Breaking the Glass Ceiling in Aerospace and Garage Space

The European Space Agency has set a goal of recruiting more diverse astronauts into its training program. Monika Pronczuk, writing for the New York Times, reports that currently only one woman, Samantha Cristoforetti, is ready to be sent on a mission to the International Space Station. Pronczuk points out that so far, 90 percent of all astronauts have been men, and the European Space Agency has sent only two women into space. The agency plans to recruit both women and people with disabilities to train for space travel.

Why this focus on diversity? Pronczuk quotes Lucy van der Tas, the agency’s head of recruitment, as saying, “You do not need to be a superman or a superwoman” to be an astronaut. In other words, being either a man or fully able bodied is not necessary. Weightlessness in space evens out the playing field for people with disabilities. Van der Tas explains that “when it comes to space travel, everyone is disabled,” and “just technology” will allow a wide range of people to participate.
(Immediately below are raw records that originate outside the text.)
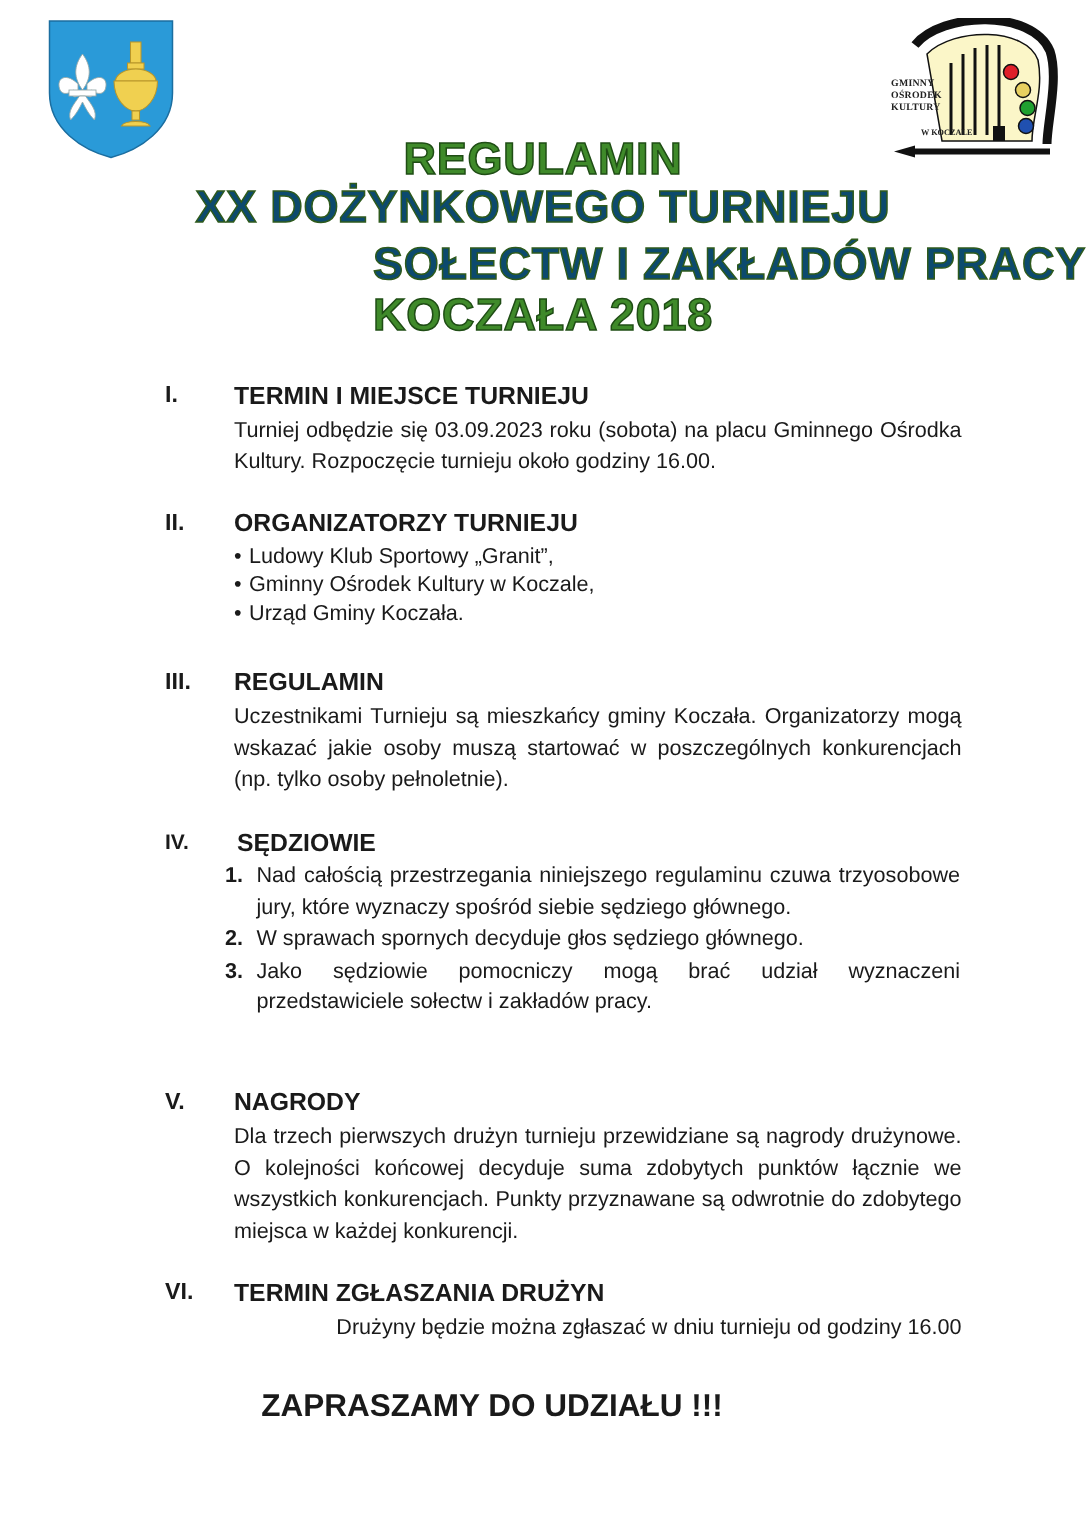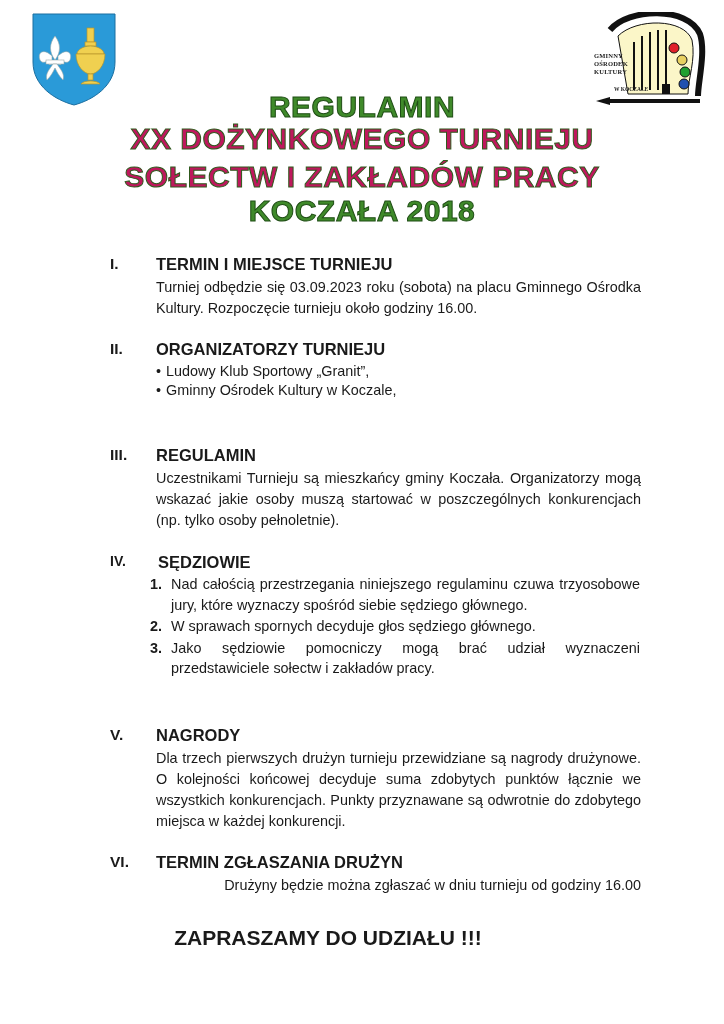--- a/index.html
+++ b/index.html
@@ -11,7 +11,7 @@
 
   .title { position:absolute; left:0; width:724px; text-align:center; font-family:"Liberation Sans", sans-serif; font-weight:bold; letter-spacing:0.5px; }
   .t-green { color:#3f8a2a; -webkit-text-stroke:1px #1f4d15; }
-  .t-light { color:#be185d; -webkit-text-stroke:1px #2e5a1c; }
+  .t-light { color:#0c4a6e; -webkit-text-stroke:1px #2e5a1c; }
   .t1 { top:90px; font-size:30px; }
   .t2 { top:122px; font-size:30px; }
   .t3 { top:160px; font-size:30px; }

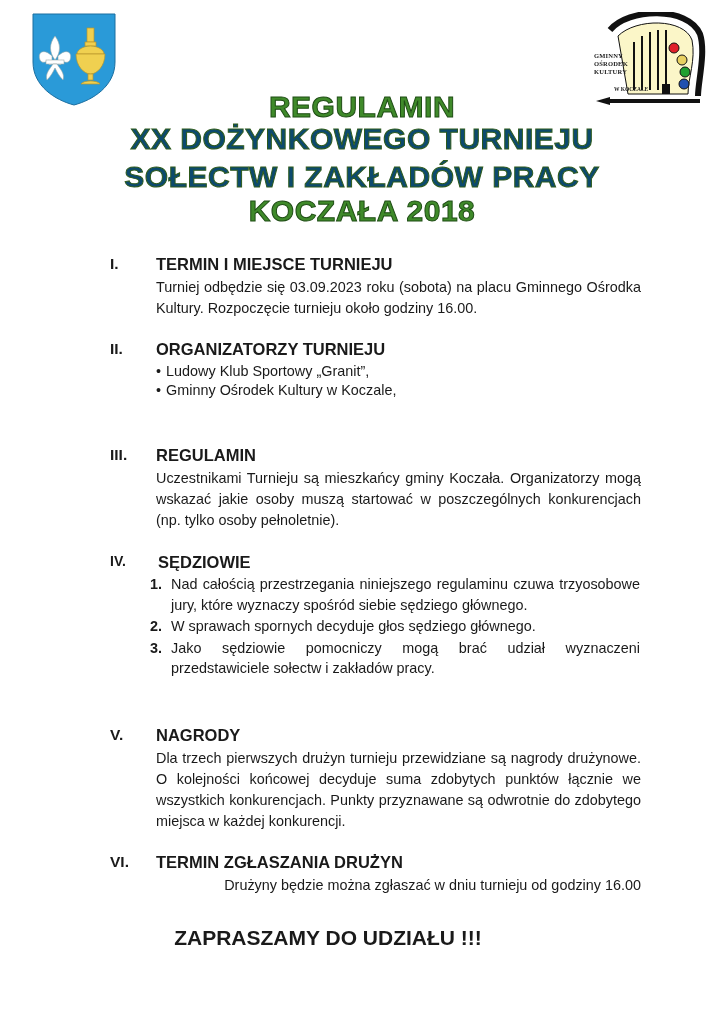--- a/index.html
+++ b/index.html
@@ -14,7 +14,7 @@
   .t-light { color:#0c4a6e; -webkit-text-stroke:1px #2e5a1c; }
   .t1 { top:90px; font-size:30px; }
   .t2 { top:122px; font-size:30px; }
-  .t3 { top:160px; font-size:30px; }
+  .t3 { top:160px; font-size:30px;text-align:right; }
   .t4 { top:194px; font-size:30px; }
 
   .sec { position:absolute; left:110px; width:530px; }

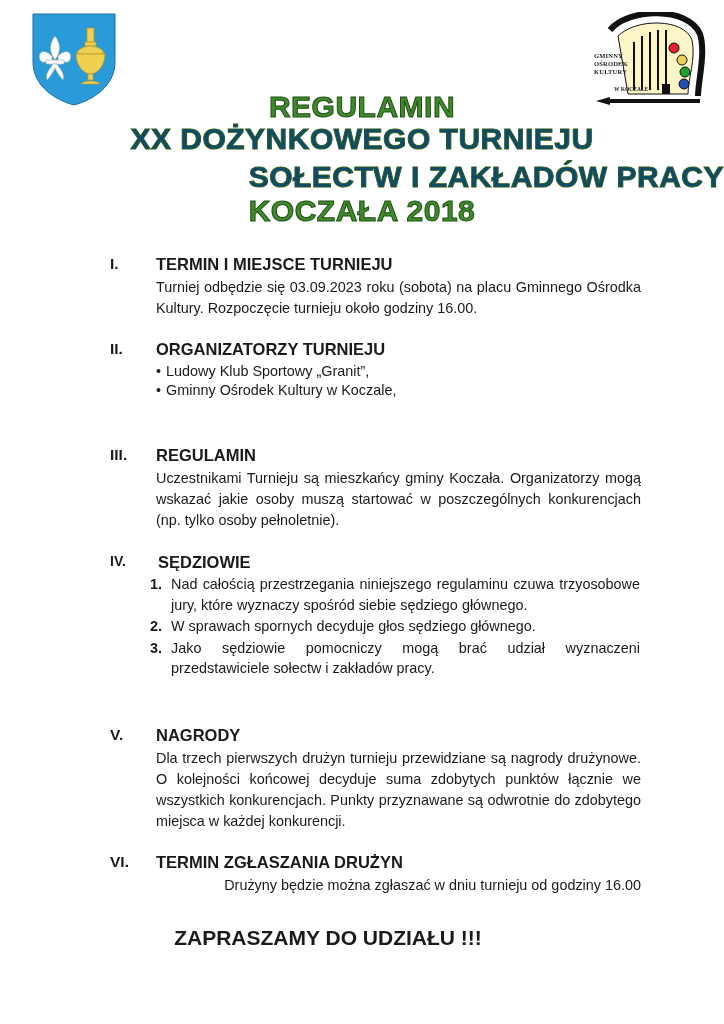--- a/index.html
+++ b/index.html
@@ -99,6 +99,7 @@
     <ul class="bul">
       <li>Ludowy Klub Sportowy „Granit”,</li>
       <li>Gminny Ośrodek Kultury w Koczale,</li>
+      <li>Urząd Gminy Koczała.</li>
     </ul>
   </div>
 </div>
Recruiting more women has its scientific benefits: according to Van der Tas, “Space affects us very differently, depending on age, gender and ethnicity.” It is time for the industry to have more data and experience with what those differences are to prepare for future space travel. The fact that the European Space Agency is recruiting more women and disabled people to participate in the eighteen-month selection procedure does not mean the criteria for success or the required training period of several years is any less rigorous. To be selected for even the shorter missions to the space station, recruits must

  • Have the necessary motor skills to work and leave the space station independently in an emergency
  • Be able to see and hear
  • Learn survival skills, how to run the spacecraft, master the Russian language, and must be able to spend up to eight hours underwater simulating weightlessness
  • Have some minimum educational training such as a master’s degree in natural sciences, medicine, engineering, mathematics, or computer science or have a test-pilot license and a minimum of three years of relevant work experience

In other words, not many of us would qualify, but for those who dream of space travel, the door is opening for more opportunity.

On a completely different note about another field, doors are also opening to women in the auto trades. One woman, Jessi Combs, provided inspiration to women to pursue their automotive dreams. Before her untimely death in a car crash in 2019 at the age of thirty-nine, her mission in life, described by Mercedes Lilienthal, was to help women follow their dreams in the auto trades. Described as a talented welder, fabricator, off-road racer, and television personality, Combs was a role model for other women who felt empowered to follow her example in the trades. Combs encouraged them to develop a thick skin to deal with the sexism they would inevitably encounter, work hard to master skills, and support each other to develop confidence. Combs’s legacy lives on through the Jessi Combs Foundation, which awards scholarships to women to learn the trades.

Once again, if you can’t see it, you can’t be it. But if you can see women succeeding in nontraditional fields, then anything may be possible for you and the girls and women in your life.